I have often heard it describe that to be a great philospher, one must grab ahold of a single idea, put on blinders to all opposing thoughts, and then run with it. This is not to accuse all philosophers of such maniacal tunnel vision, but there certainly is at least a grain of truth in this idea. And it is certain the one part of philosophy as practiced by philosophers which drives physicists absolutely nuts!
Why all of the sudden philosophy bashing? Well I just finished reading A World Without Time: The Forgotten Legacy of Gödel and Einstein by Palle Yourgrau. From the title you would guess that this book is a discussion solely of the friendship between Einstein and Gödel, but really the book is a vigorous argument that Gödel should be taken seriously as an important philosopher. In particular Yourgrau believes that Gödel’s work in general relativity and his argument “against time” have been overlooked by philosophers as is of great importance. The book, therefore, will be of more interest to those familiar with Kant and Wittgenstein than to those who are interested in the logic and the physics that Gödel and Einstein are usually associated with.
Now back to philosophers going overboard in one direction. Here I think that Yourgrau is so zealous in his defense of Gödel as a philosopher that he misinterprets the reason why physicists argue against the relevance of Gödel’s universe. Gödel’s universe is a cosmological solution to the equations of general relativity in which the universe is rotating. Interesting in this solution to the equations of general relativity there exist closed timelike curves. Now I won’t get into the reasons why Gödel is interested in this universe and I don’t object to the use of this universe in philosophical discussions about the nature of time, but I think that Yourgrau’s characterization of physicist’s reaction to solutions to Einstein’s equations with closed timelike curves isn’t quite right. In particular he bluntly dismisses the chronology protection conjecture as totally adhoc. Or, in his words

Just as David Hilbert tried at first to avoid the consequences of the incompleteness theorem by inventing a new rule of logical inference out of whole cloth, so too the relativistic establishment, in the person of Stephen Hawking, tried to get around the embarrassing consequences introduced by the Gödel universe. If the annoying Gödel universe was consistent with the laws of general relativity, why not change the laws? Hawking thus introduced what he called the “chronology protection conjecture” (though a better name would have been the “anti-Gödel amendment”), which proposed a modification of general relativity whose primary goal was to rule out the possibility of world models like Gödel’s, with their awkward chronologies premitting closed temporal loops and causal chains with no beginning. Despite having, as Russell noted in a different context, all the advantages of theft over honest toil, Hawking’s chronology protection conjecture has won few adherents, its ad hoc character betraying iteself.

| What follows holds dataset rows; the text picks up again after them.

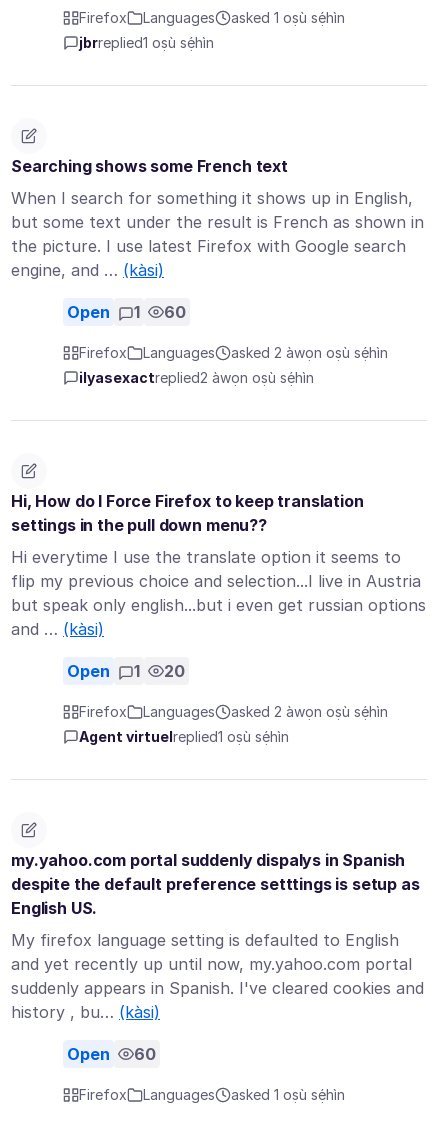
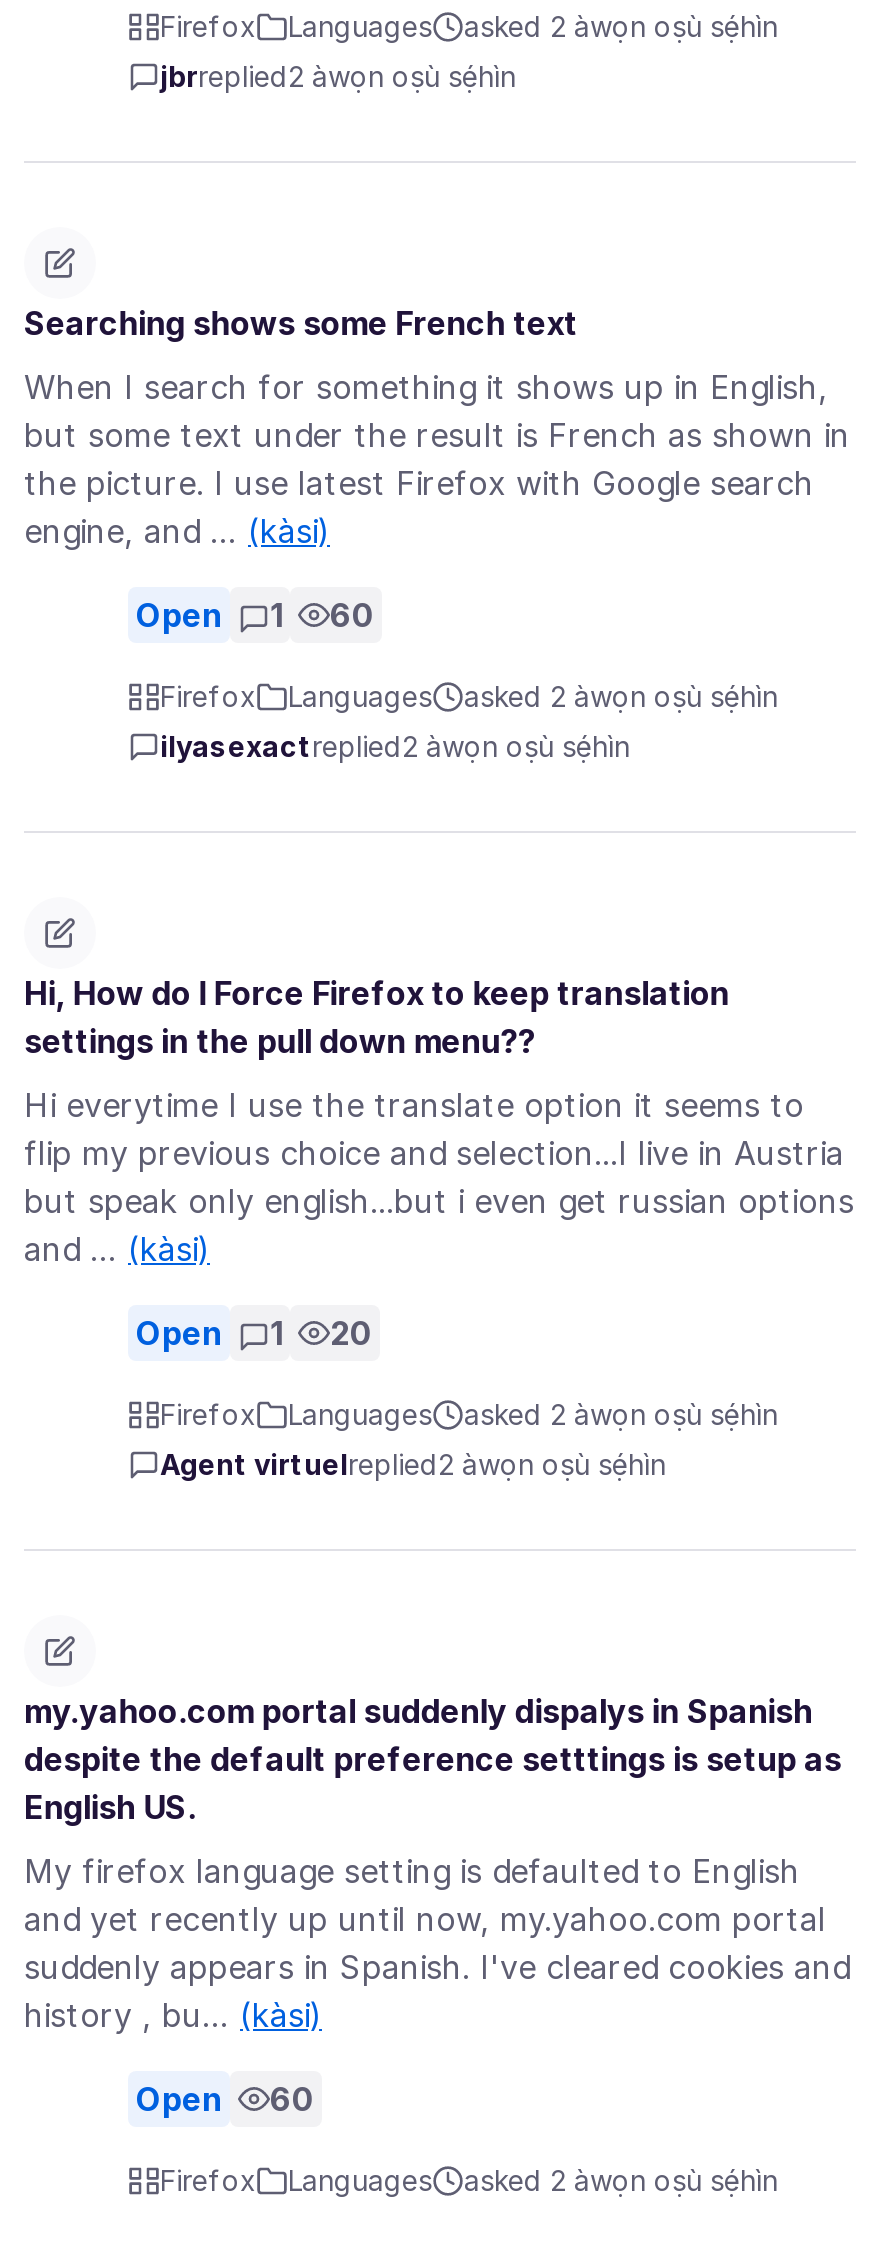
- asked 1 oṣù sẹ́hìn
+ asked 2 àwọn oṣù sẹ́hìn

- jbrreplied 1 oṣù sẹ́hìn
+ jbrreplied 2 àwọn oṣù sẹ́hìn

- Agent virtuelreplied 1 oṣù sẹ́hìn
+ Agent virtuelreplied 2 àwọn oṣù sẹ́hìn

- asked 1 oṣù sẹ́hìn
+ asked 2 àwọn oṣù sẹ́hìn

This characterization of the chronology protection conjecture seems to me very misleading. Why? Because the chronology protection conjecture isn’t just an “add-on” to general relativity: it is the conjecture that general relativity when combined with the other laws of physics does not allow for closed timelike curves. This is different from arguing, as Yourgrau later does, that the objection is simply that Gödel’s universe is not our universe: it is arguing that the more complete laws of physics disallow closed timelike curves. Of course, if your blinders are on, like a good philosoher, then perhaps this distinction is not important. But as a physicist, where there is more than just general relativity to consider, the chronology protection conjecture is a different sort of statement and has considerable evidence in favor of it (and I think most phyisicsts don’t have much of a problem with the chronology protection conjecture, in constrast to Yourgrau who thinks that most people have a problem with it.)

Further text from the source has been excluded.